First impressions of the North Fork Cascade River basin are hard to beat. Undoubtedly, your will be in awe of the monstrous walls of the surrounding mountains, but if you take your time in the area, you will find yourself in the presence of a handful of immensely tall waterfalls. Virtually every stream coming off of the glaciers on Sahale, Eldorado, Forbidden, Torment, Johannesburg and Cascade Peaks curtains, skips and slides hundreds of feet into the basin in outstanding waterfalls. There are no less than 6 waterfalls over 1000 feet tall within the last 5 miles of the Cascade River Road. As the road enters the basin at the foot of Mt. Johannesburg and Sahale Peak, Boston Creek is the second stream crossed after the bridge over the North Fork Cascade River. From the roads crossing of the creek, the falls appear to be just cascade of about 60 feet. But if you continue up the road for another 200 feet or so (to Midas Creek), and look back uphill, you will be greeted with a portion of the 500 foot veil of a segment of the upper falls (seen here). Unfortunately, there doesn't appear to be any easy way to see more of the falls. Bushwhacking upstream is a futile endeavor, the brush is just too thick to penetrate without a chainsaw and more patience than any human possesses. When the creek is running low, it may be possible to climb up the falls, but that is a complete hypothetical.
- Boston Creek Falls is the Unofficial name of this waterfall.

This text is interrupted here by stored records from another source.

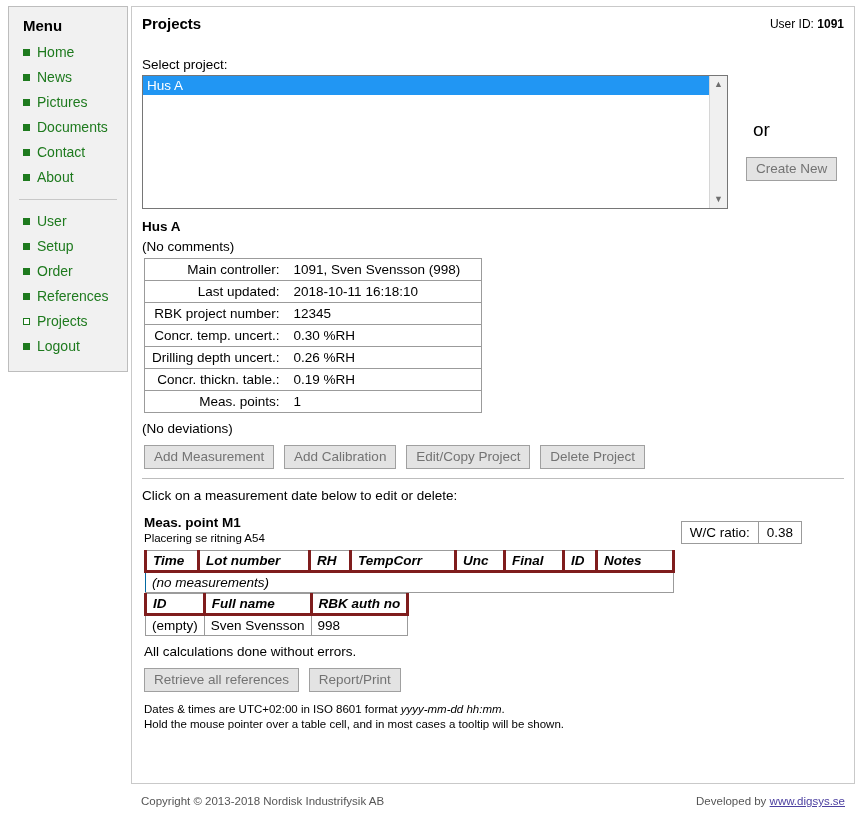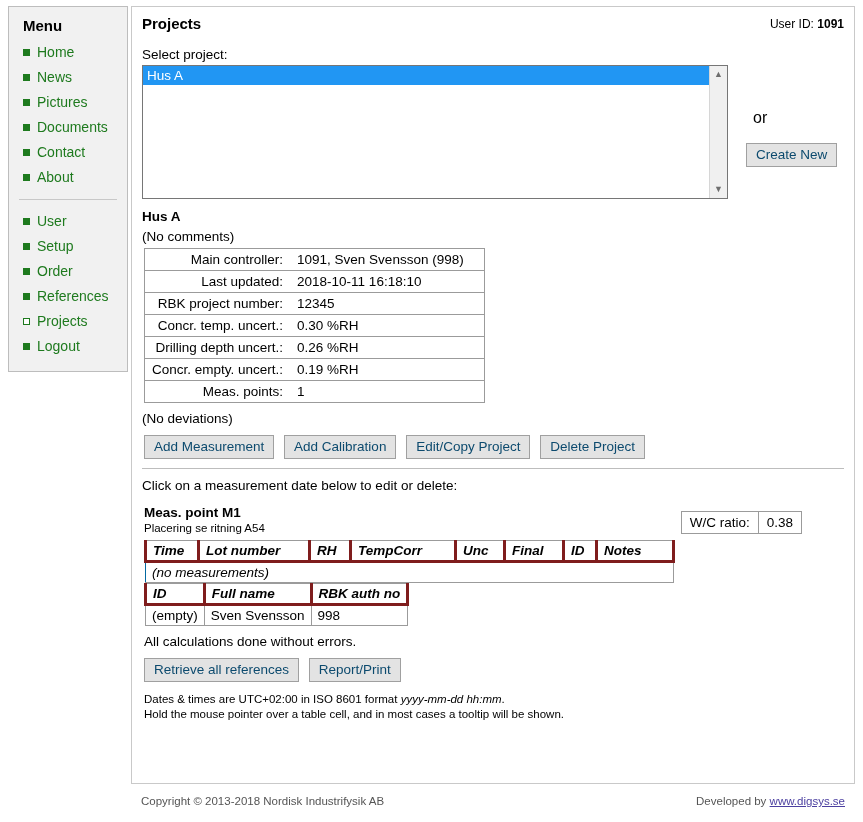--- a/index.html
+++ b/index.html
@@ -96,21 +96,21 @@
     font-size: 15px;
   }
   .userid {
     position: absolute;
     right: 0;
     top: 2px;
     font-size: 12px;
   }
   .userid b { font-weight: bold; }
 
-  .lbl { margin: 12px 0 3px 0; font-size: 13.5px; }
+  .lbl { margin: 22px 0 3px 0; font-size: 13.5px; }
 
   .select-row {
     position: relative;
   }
   .listbox {
     width: 586px;
     height: 134px;
     border: 1px solid #767676;
     background: #ffffff;
     overflow: hidden;
@@ -150,30 +150,30 @@
   .or-col {
     position: absolute;
     left: 604px;
     top: 0;
     width: 110px;
     text-align: left;
   }
   .or-col .or-text {
     padding-left: 7px;
     margin-top: 44px;
-    font-size: 16px;
+    font-size: 19px;
   }
   .btn {
     font-family: "Liberation Sans", sans-serif;
     font-size: 13.5px;
     background: #e3e3e3;
     border: 1px solid #a0a0a0;
     border-radius: 0;
     padding: 3px 9px;
-    color: #0c4a6e;
+    color: #737373;
     cursor: default;
     line-height: 16px;
   }
 
   .sub-title {
     font-weight: bold;
     font-size: 13.5px;
     margin: 10px 0 5px 0;
   }
   .plain { font-size: 13.5px; margin: 4px 0; }
@@ -387,21 +387,21 @@
       </tr>
       <tr>
         <td class="k">Concr. temp. uncert.:</td>
         <td class="v">0.30 %RH</td>
       </tr>
       <tr>
         <td class="k">Drilling depth uncert.:</td>
         <td class="v">0.26 %RH</td>
       </tr>
       <tr>
-        <td class="k">Concr. empty. uncert.:</td>
+        <td class="k">Concr. thickn. table.:</td>
         <td class="v">0.19 %RH</td>
       </tr>
       <tr>
         <td class="k">Meas. points:</td>
         <td class="v">1</td>
       </tr>
     </tbody>
       </table>
 
     <div class="plain" style="margin-top:8px;">(No deviations)</div>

Driving east along US 20, enter the town of Marblemount. At a bend in the highway (in the middle of town), keep straight across the bridge spanning the Skagit River, when Highway 20 makes a sharp left. This is the Cascade River Road, which ends in 23 miles, at the Cascade Pass trailhead. Proceed for about 21 3/4 miles from US 20, about 4 miles from the boundary of North Cascades National Park, to Boston Creek (the first major stream past the Cascade River bridge). The lower 60 feet of the falls are plainly in view at this point. Walk or drive another 200 yards up the road, to Midas Creek, to see the upper portion of the falls behind you, up the mountainside).